Jammer genoeg is het erg moeilijk voor eenzame mensen om te herkennen bij welke groep ze horen. Het belangrijkste kenmerk van de doemdenkers is namelijk dat ze sociale situaties negatiever beoordelen dan ze werkelijk zijn. Als je moeite hebt met dit soort interpretaties maken, is het ook moeilijk om zelf in te zien wat je ‘fout doet’.

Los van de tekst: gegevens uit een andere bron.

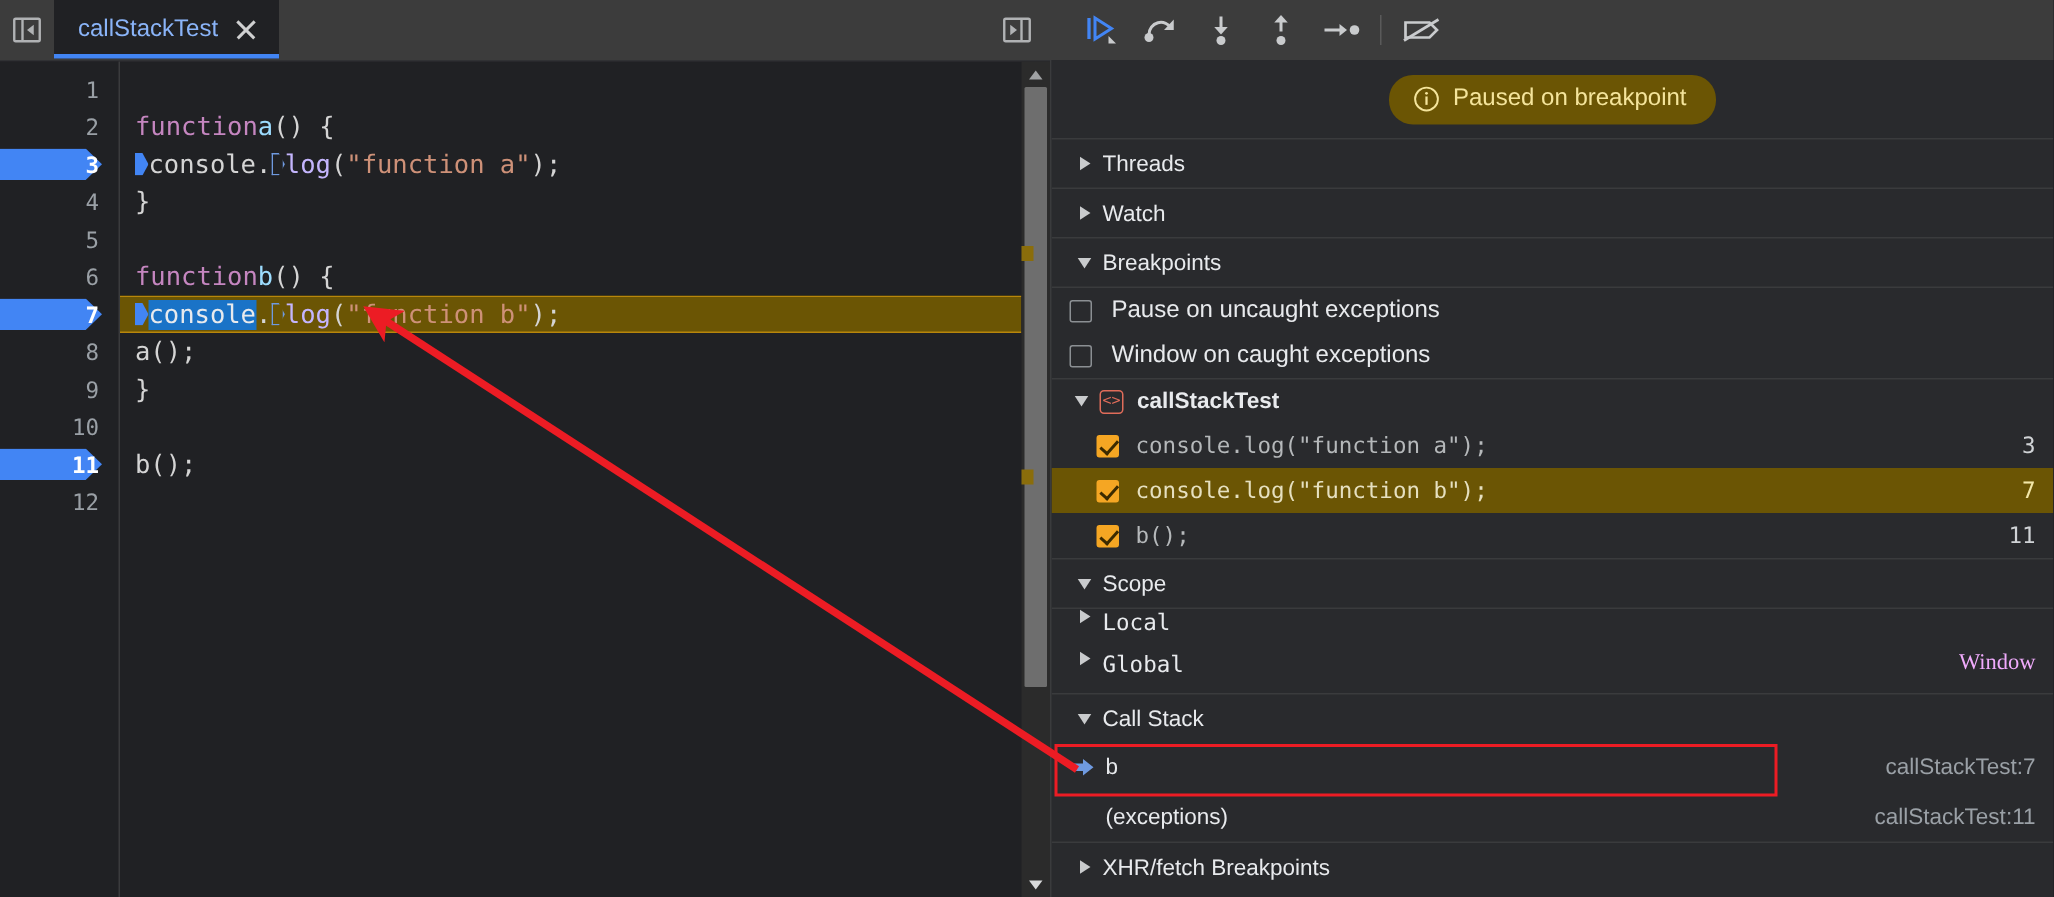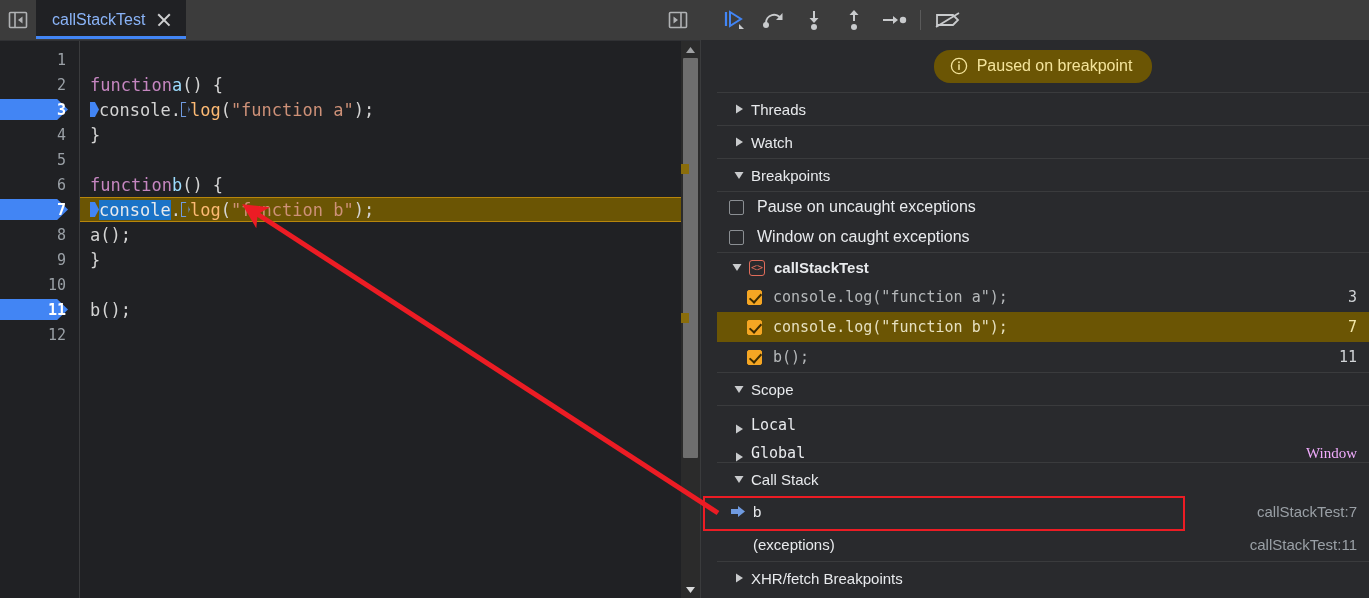--- a/index.html
+++ b/index.html
@@ -59,21 +59,21 @@
 
   .codearea { flex: 1; position: relative; padding-top: 6px; overflow: hidden; }
   .cline { height: 25px; display: flex; align-items: center; padding-left: 10px;
            font-family: "DejaVu Sans Mono", monospace; font-size: 17px;
            white-space: pre; color: #d4d4d4; position: relative; }
   .cline.paused { background: #6b5504; box-shadow: inset 0 1px 0 #b8860b, inset 0 -1px 0 #b8860b; }
   .kw   { color: #c586c0; }
   .fn   { color: #9cdcfe; }
   .pn   { color: #d4d4d4; }
   .obj  { color: #d4d4d4; }
-  .meth { color: #fdba74; }
+  .meth { color: #c4b5fd; }
   .str  { color: #ce9178; }
   .sel  { background: #1a73c7; color: #e8eaed; }
   
   .ibp { display: inline-block; width: 9px; height: 15px; vertical-align: -3px; margin-right: 0px; }
   .ibp.filled { background: #4285f4; clip-path: polygon(0 0, 55% 0, 100% 50%, 55% 100%, 0 100%); }
   .ibp.hollow { border: 1.5px solid #6f9ae0; border-right: none;
                 clip-path: polygon(0 0, 55% 0, 100% 50%, 55% 100%, 0 100%);
                 background: transparent; }
   .ibp.hollow::after { content:""; display:block; width:100%; height:100%;
                        box-shadow: inset -1.5px 0 0 #6f9ae0; }
@@ -82,21 +82,21 @@
   .vscroll { width: 19px; flex: 0 0 19px; background: #2b2b2b; position: relative;
              display: flex; flex-direction: column; align-items: center; cursor: pointer; }
   .sb-arrow { height: 17px; display: flex; align-items: center; justify-content: center; width: 100%; }
   .sb-track { flex: 1; width: 100%; position: relative; }
   .sb-thumb { position: absolute; left: 2px; right: 2px; top: 0; height: 400px;
               background: #6e6e6e; border-radius: 1px; }
   .sb-mark { position: absolute; left: 0; width: 8px; height: 10px; background: #8a6d0b; }
 
   
   .sidebar { flex: 1; background: #292a2d; display: flex; flex-direction: column;
-             border-left: 1px solid #3a3b3d; overflow: hidden; padding-left: 16px; }
+             border-left: 1px solid #3a3b3d; overflow: hidden; }
   .paused-row { height: 52px; display: flex; align-items: center; justify-content: center;
                 background: #292a2d; }
   .paused-pill { display: flex; align-items: center; gap: 9px; background: #6b5504;
                  color: #f4e49b; border-radius: 16px; padding: 7px 20px 8px 16px;
                  font-size: 16px; }
   .info-i { width: 18px; height: 18px; flex: 0 0 18px; }
 
   .section { border-top: 1px solid #3a3b3d; }
   .srow { display: flex; align-items: center; height: 32px; padding-left: 14px;
           font-size: 15px; color: #e8eaed; cursor: pointer; }
@@ -123,21 +123,21 @@
   .bprow { display: flex; align-items: center; height: 30px; padding-left: 30px; cursor: pointer; }
   .bprow.active { background: #6b5504; }
   .bprow .cbox { margin-right: 11px; }
   .bptext { font-family: "DejaVu Sans Mono", monospace; font-size: 15px; color: #b5b8ba;
             flex: 1; white-space: nowrap; }
   .bprow.active .bptext { color: #e6e0c0; }
   .bpline { font-family: "DejaVu Sans Mono", monospace; font-size: 15px; color: #d0d3d6;
             padding-right: 12px; }
   .bprow.active .bpline { color: #f2e6a8; }
 
-  .kvrow { display: flex; align-items: flex-end; height: 28px; padding-left: 14px; cursor: pointer; }
+  .kvrow { display: flex; align-items: flex-start; height: 28px; padding-left: 14px; cursor: pointer; }
   .kvkey { font-family: "DejaVu Sans Mono", monospace; font-size: 15px; color: #e8eaed; flex: 1; }
   .kvval { font-family: Liberation Serif, serif; font-size: 15px; color: #f0abfc;
            padding-right: 12px; }
 
   .csrow { display: flex; align-items: center; height: 33px; padding-left: 14px; cursor: pointer;
            position: relative; }
   .csarrow { width: 16px; flex: 0 0 16px; margin-right: 6px; display: flex; align-items: center; }
   .csname { font-size: 15px; color: #e8eaed; flex: 1; }
   .csloc { font-size: 15px; color: #9aa0a6; padding-right: 12px; }
 

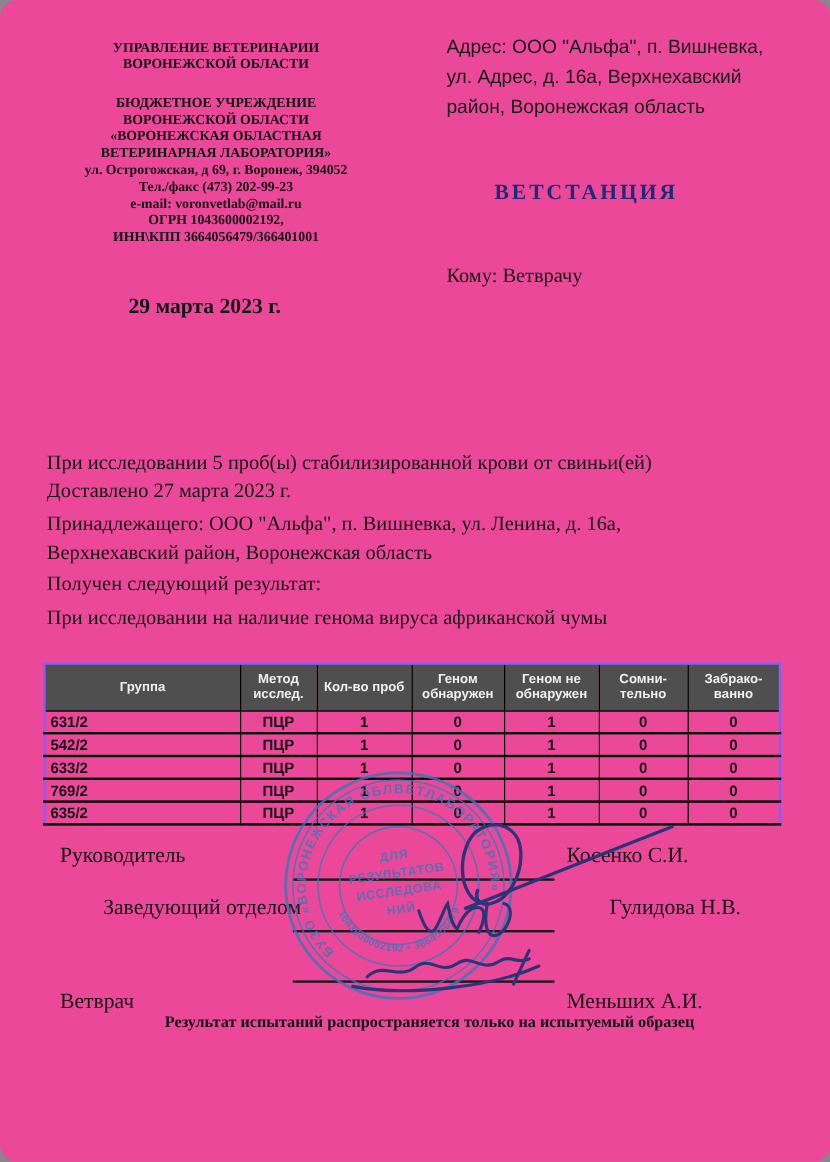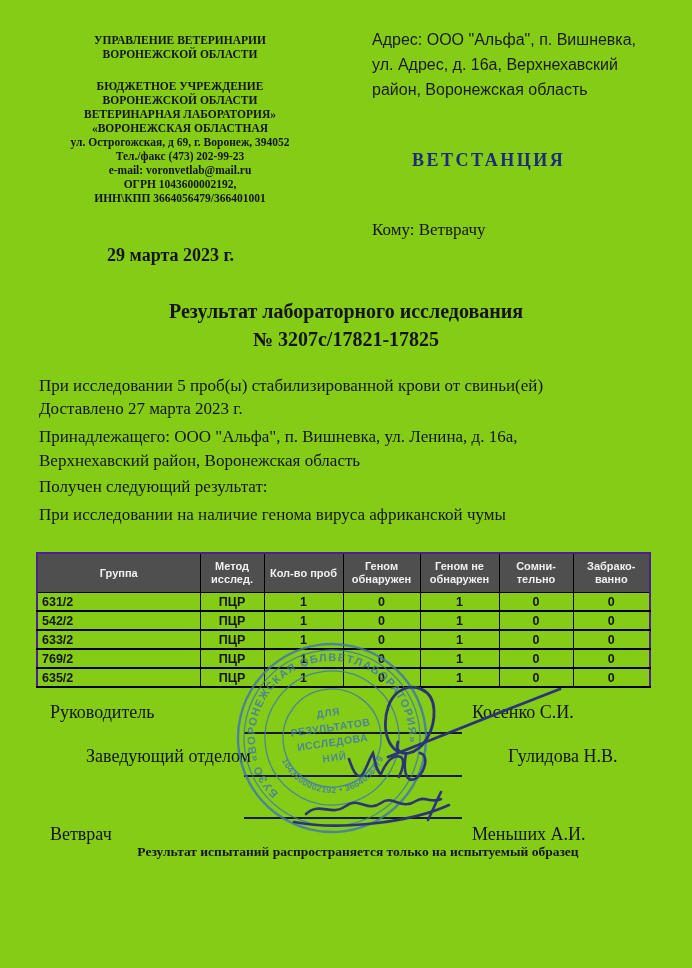--- a/index.html
+++ b/index.html
@@ -1,18 +1,18 @@
 <!DOCTYPE html>
 <html style="--vet-station-ink: #1c2b7a; --stamp-blue: #4076b8; --signature-ink: #2c3478; --table-header-bg: #4f4f4f; --table-header-text: #efefef;"><head>
 <meta charset="utf-8">
 <style>
   html,body{margin:0;padding:0;background:#888;}
   .page{
-    position:relative;width:692px;height:968px;margin:0 auto;background:#84cc16;
-    font-family:"Liberation Serif",serif;color:#151515;overflow:hidden;
+    position:relative;width:692px;height:968px;margin:0 auto;background:#ec4899;
+    font-family:"Liberation Serif",serif;color:#151515;overflow:hidden;border-radius:14px;
   }
   
   .org-block{position:absolute;left:50px;top:33px;width:260px;text-align:center;
     font-weight:bold;font-size:11.5px;line-height:14px;}
   .org-block .group{margin-bottom:18px;}
   
   .addr-block{position:absolute;left:372px;top:27px;width:292px;
     font-family:"Liberation Sans",sans-serif;font-size:16px;line-height:25px;color:#1b1b1b;}
   .vet-station{position:absolute;left:412px;top:150px;font-weight:bold;font-size:18px;
     letter-spacing:2.5px;color:var(--vet-station-ink,#1c2b7a);}
@@ -20,21 +20,21 @@
   .date-line{position:absolute;left:107px;top:245px;font-size:18px;font-weight:bold;}
   
   .doc-title{position:absolute;left:0;top:297px;width:692px;text-align:center;
     font-weight:bold;font-size:20px;line-height:28px;}
   
   .body-line{position:absolute;left:39px;width:620px;font-size:17px;white-space:nowrap;}
   .bl1{top:376px;} .bl2{top:399px;} .bl3a{top:427px;} .bl3b{top:451px;}
   .bl4{top:477px;} .bl5a{top:505px;} .bl5b{top:529px;}
   
   .results-table{position:absolute;left:36px;top:552px;width:613px;border-collapse:collapse;
-    table-layout:fixed;border:2px solid #4c1d95;}
+    table-layout:fixed;border:2px solid #8b5cf6;}
   .results-table th{background:var(--table-header-bg,#4f4f4f);color:var(--table-header-text,#efefef);
     font-family:"Liberation Sans",sans-serif;font-weight:bold;font-size:11px;line-height:13px;
     border:1px solid #000;padding:2px 1px;height:34px;vertical-align:middle;}
   .results-table td{font-family:"Liberation Sans",sans-serif;font-weight:bold;font-size:12.5px;
     text-align:center;border:1px solid #000;border-bottom-width:2px;padding:0 4px;height:17px;}
   .results-table td:first-child{text-align:left;}
   
   .sig-role{position:absolute;left:50px;font-size:18px;}
   .sig-name{position:absolute;left:472px;font-size:18px;}
   .sig-line{position:absolute;left:244px;width:218px;border-top:2px solid #1a1a1a;height:0;}
@@ -56,44 +56,40 @@
 <div class="page">
 
   <div class="org-block">
     <div class="group">
         <div>УПРАВЛЕНИЕ ВЕТЕРИНАРИИ</div>
         <div>ВОРОНЕЖСКОЙ ОБЛАСТИ</div>
       </div>
     <div class="group">
         <div>БЮДЖЕТНОЕ УЧРЕЖДЕНИЕ</div>
         <div>ВОРОНЕЖСКОЙ ОБЛАСТИ</div>
+        <div>«ВОРОНЕЖСКАЯ ОБЛАСТНАЯ</div>
         <div>ВЕТЕРИНАРНАЯ ЛАБОРАТОРИЯ»</div>
-        <div>«ВОРОНЕЖСКАЯ ОБЛАСТНАЯ</div>
         <div>ул. Острогожская, д 69, г. Воронеж, 394052</div>
         <div>Тел./факс  (473) 202-99-23</div>
         <div>e-mail: voronvetlab@mail.ru</div>
         <div>ОГРН 1043600002192,</div>
         <div>ИНН\КПП 3664056479/366401001</div>
       </div>
   </div>
 
   <div class="addr-block">
       <div>Адрес: ООО "Альфа", п. Вишневка,</div>
       <div>ул. Адрес, д. 16а, Верхнехавский</div>
       <div>район, Воронежская область</div>
     </div>
   <div class="vet-station">ВЕТСТАНЦИЯ</div>
   <div class="to-line">Кому: Ветврачу</div>
 
   <div class="date-line">29 марта 2023 г.</div>
 
-  <div class="doc-title">
-    <div>Результат лабораторного исследования</div>
-    <div>№ 3207с/17821-17825</div>
-  </div>
 
   <div class="body-line bl1">При исследовании 5 проб(ы) стабилизированной крови от свиньи(ей)</div>
   <div class="body-line bl2">Доставлено 27 марта 2023 г.</div>
   <div class="body-line bl3a">Принадлежащего: ООО "Альфа", п. Вишневка, ул. Ленина, д. 16а,</div>
   <div class="body-line bl3b">Верхнехавский район, Воронежская область</div>
   <div class="body-line bl4">Получен следующий результат:</div>
   <div class="body-line bl5a">При исследовании на наличие генома вируса африканской чумы</div>
 
   <table class="results-table">
     <colgroup>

Een oplossing voor eenzaamheid is ook niet eenvoudig, zegt Lodder: “Het liefst zou ik zeggen dat er een makkelijke oplossing voor eenzaamheid is, maar die is er eigenlijk niet.” En hoe zit het dan met die talrijke initiatieven die eenzaamheid bij jongeren tegen willen gaan door ze met elkaar in contact te brengen? “Dat is vást heel erg gezellig, maar het werkt niet. Sociaal onhandige jongeren blijven de social skills missen om met zo’n situatie om te gaan en de doemdenkers blijven de nieuwe sociale contacten negatief interpreteren.”
Maatwerk
Oké, allemaal lastig dus, maar wat kan je dan wél doen? Lodder benadrukt dat het onderscheid tussen de twee types eenzame jongeren heel belangrijk is om de juiste hulp aan te bieden. Als je op dit moment bij een therapeut aankaart dat je eenzaam bent, wordt je waarschijnlijk een training in sociale vaardigheden aangeboden. Zo’n training kan geweldig werken voor de sociaal onhandigen, maar niet voor de doemdenkers. Bij hen zou een training zelfs averechts kunnen werken, omdat het hun negatieve zelfbeeld versterkt (“zie je wel, ik ben een loser die sociale vaardigheidstraining nodig heeft”). Deze jongeren moet je cognitieve gedragstherapie aanbieden, waarbij je met een therapeut aan de slag gaat om negatieve gedragspatronen te doorbreken.
Lodder gaat de komende jaren verder met onderzoek naar jongeren en eenzaamheid. “Mijn ideaalbeeld zou zijn dat scholen zich bewust zijn van deze twee types, zodat ze jongeren gericht hulp aan kunnen bieden en we het taboe van eenzaamheid onder jongeren doorbreken.”